Eppure, non servirebbe un miracolo: basterebbe un piano serio, consultori accessibili, medici preparati, test gratuiti, campagne continue e un linguaggio adulto. Il sesso non è né un tabù né un passatempo. È un fatto umano, complesso, che richiede responsabilità e piacere in dosi uguali. Ma dire questa cosa in Italia è già un atto rivoluzionario, perché qui o sei moralista o sei libertino. Le sfumature non fanno share.

Il vero scandalo non è che non abbiamo l’educazione sessuale obbligatoria: è che nel 2025 non riusciamo nemmeno a concordare sul minimo indispensabile, ovvero che i ragazzi dovrebbero sapere come funziona il loro corpo e come proteggerlo. Non serve essere progressisti o conservatori per capirlo, basta avere buon senso. Ma il buon senso, in Italia, è sempre sospetto: o puzza di ideologia, o di eresia.

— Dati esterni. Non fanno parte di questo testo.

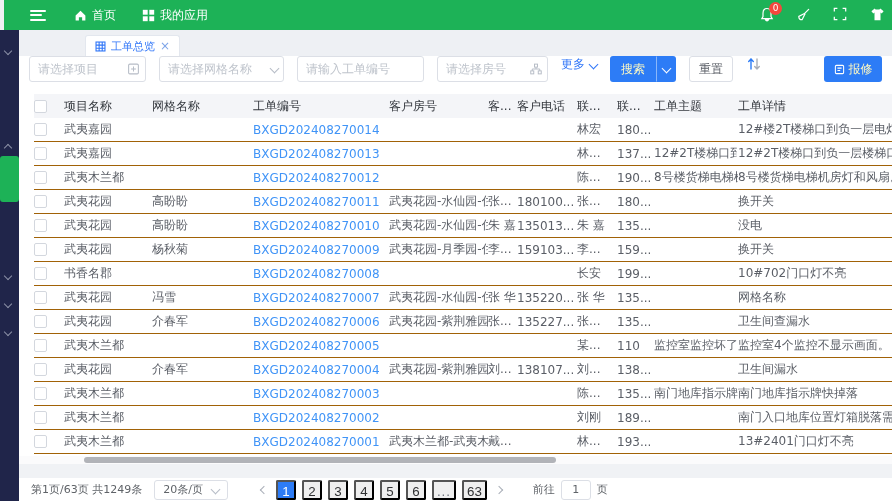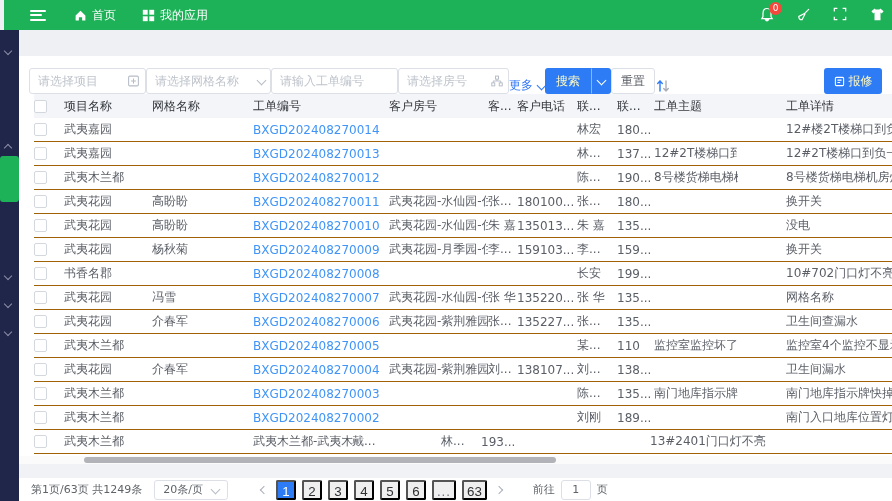--- a/index.html
+++ b/index.html
@@ -29,21 +29,21 @@
 
   
   .main { position:absolute; top:30px; left:19px; right:0; bottom:0; background:#eef0f4; }
   .tabbar { position:absolute; top:0; left:0; right:0; height:26px; display:flex; align-items:flex-end; padding-left:66px; }
   .tab { height:21px; background:#fff; border:1px solid #e3e7ee; border-bottom:none; border-radius:3px 3px 0 0; display:flex; align-items:center; gap:5px; padding:0 9px; color:#3076f8; font-size:11px; cursor:pointer; }
   .tab .close { color:#7da4e8; font-size:12px; line-height:1; cursor:pointer; }
 
   .content { position:absolute; top:26px; left:0; right:0; bottom:0; background:#fff; }
 
   
-  .filters { height:38px; display:flex; align-items:flex-end; padding:0 10px; }
+  .filters { height:38px; display:flex; align-items:flex-start; padding:0 10px; gap:13px; }
   .f-input { position:relative; height:26px; border:1px solid #dcdfe6; border-radius:3px; background:#fff; flex:none; }
   .f-input input { width:100%; height:100%; border:none; outline:none; padding:0 22px 0 8px; font-size:12px; color:#5a5e66; background:transparent; font-family:inherit; }
   .f-input input::placeholder { color:#bfc4cc; }
   .sfx { position:absolute; right:5px; top:50%; transform:translateY(-50%); display:flex; align-items:center; }
   .sel-chev { width:8px; height:8px; position:relative; }
   .sel-chev::before { content:""; position:absolute; left:1px; top:0; width:6px; height:6px; border-right:1.4px solid #b6bcc6; border-bottom:1.4px solid #b6bcc6; transform:rotate(45deg); }
   .more-link { color:#3076f8; display:flex; align-items:center; gap:4px; cursor:pointer; flex:none; }
   .more-link .sel-chev::before { border-color:#3076f8; }
   .btn { height:26px; border-radius:3px; border:1px solid transparent; font-size:12px; display:flex; align-items:center; justify-content:center; cursor:pointer; flex:none; font-family:inherit; }
   .btn-split { display:flex; flex:none; }
@@ -64,21 +64,21 @@
   .c-check { width:30px; display:flex; align-items:center; }
   .c-project { width:88px; }
   .c-grid { width:101px; }
   .c-orderno { width:136px; }
   .c-room { width:99px; }
   .c-custname { width:29px; }
   .c-custphone { width:60px; }
   .c-contact { width:40px; }
   .c-cphone { width:37px; }
   .c-subject { width:84px; }
-  .c-detail { flex:1 1 auto;margin-left:48px; }
+  .c-detail { flex:1 1 auto; }
   .checkbox { width:13px; height:13px; border:1px solid #d3d7de; border-radius:2px; background:#fff; cursor:pointer; }
   .link { color:#4094f7; text-decoration:none; cursor:pointer; }
 
   
   .hscroll { position:absolute; left:0; right:0; top:400px; height:8px; background:#fbfbfc; }
   .hthumb { position:absolute; left:65px; top:1px; width:472px; height:6px; background:#b1b3b8; border-radius:3px; cursor:pointer; }
   .grayband { position:absolute; left:0; right:0; top:408px; height:14px; background:#f0f2f5; }
   .pagebar { position:absolute; left:0; right:0; bottom:0; height:23px; background:#fff; display:flex; align-items:center; font-size:11px; color:#5f6368; padding-left:12px; }
   .psummary { flex:none; }
   .psize { margin-left:12px; height:20px; border:1px solid #dcdfe6; border-radius:3px; display:flex; align-items:center; gap:8px; padding:0 8px; color:#5f6368; cursor:pointer; flex:none; }
@@ -153,20 +153,32 @@
     <span class="chev down" style="top:18px;"></span>
     <span class="chev up" style="top:112px;"></span>
     <div class="side-active"></div>
     <span class="chev down" style="top:243px;"></span>
     <span class="chev down" style="top:271px;"></span>
     <span class="chev down" style="top:299px;"></span>
   </div>
 
   <div class="main">
 
+    <div class="tabbar">
+      <div class="tab">
+        <span style="display:flex;">
+          <svg width="11" height="11" viewBox="0 0 16 16" fill="none" stroke="#3076f8" stroke-width="1.6">
+            <rect x="1.5" y="1.5" width="13" height="13"></rect>
+              <path d="M1.5 6 H14.5 M1.5 10.5 H14.5 M6 1.5 V14.5 M10.5 1.5 V14.5"></path>
+          </svg>
+        </span>
+        <span>工单总览</span>
+        <span class="close">×</span>
+      </div>
+    </div>
 
     <div class="content">
 
       <div class="filters">
         <div class="f-input" style="width:117px;">
           <input placeholder="请选择项目" style="">
           <span class="sfx">
             <svg width="13" height="13" viewBox="0 0 16 16" fill="none" stroke="#b6bcc6" stroke-width="1.3">
               <rect x="2" y="2" width="12" height="12" rx="1.5"></rect>
                 <path d="M5 8 H11 M8 5 V11"></path>
@@ -445,20 +457,21 @@
           <div class="cell c-subject"></div>
           <div class="cell c-detail">南门入口地库位置灯箱脱落需加装</div>
         </div>
 
         <div class="trow">
           <div class="cell c-check">
                 <span class="checkbox"></span>
               </div>
           <div class="cell c-project">武夷木兰都</div>
           <div class="cell c-grid"></div>
+          <div class="cell c-orderno"><a class="link">BXGD202408270001</a></div>
           <div class="cell c-room">武夷木兰都-武夷木兰...</div>
           <div class="cell c-custname">戴...</div>
           <div class="cell c-custphone"></div>
           <div class="cell c-contact">林...</div>
           <div class="cell c-cphone">193...</div>
           <div class="cell c-subject"></div>
           <div class="cell c-detail">13#2401门口灯不亮</div>
         </div>
       </div>
       </div>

Alla fine, resta un’amara verità: non è ignoranza, è abbandono. È il disinteresse travestito da principio morale, il cinismo mascherato da battaglia culturale. E mentre gli adulti litigano su “gender”, “famiglia naturale” e “valori tradizionali”, i ragazzi si ammalano, si confondono, si fanno male. E noi, invece di aiutarli, continuiamo a discutere su chi ha ragione.
Che poi è la cosa che in Italia sappiamo fare meglio: avere ragione anche quando abbiamo torto.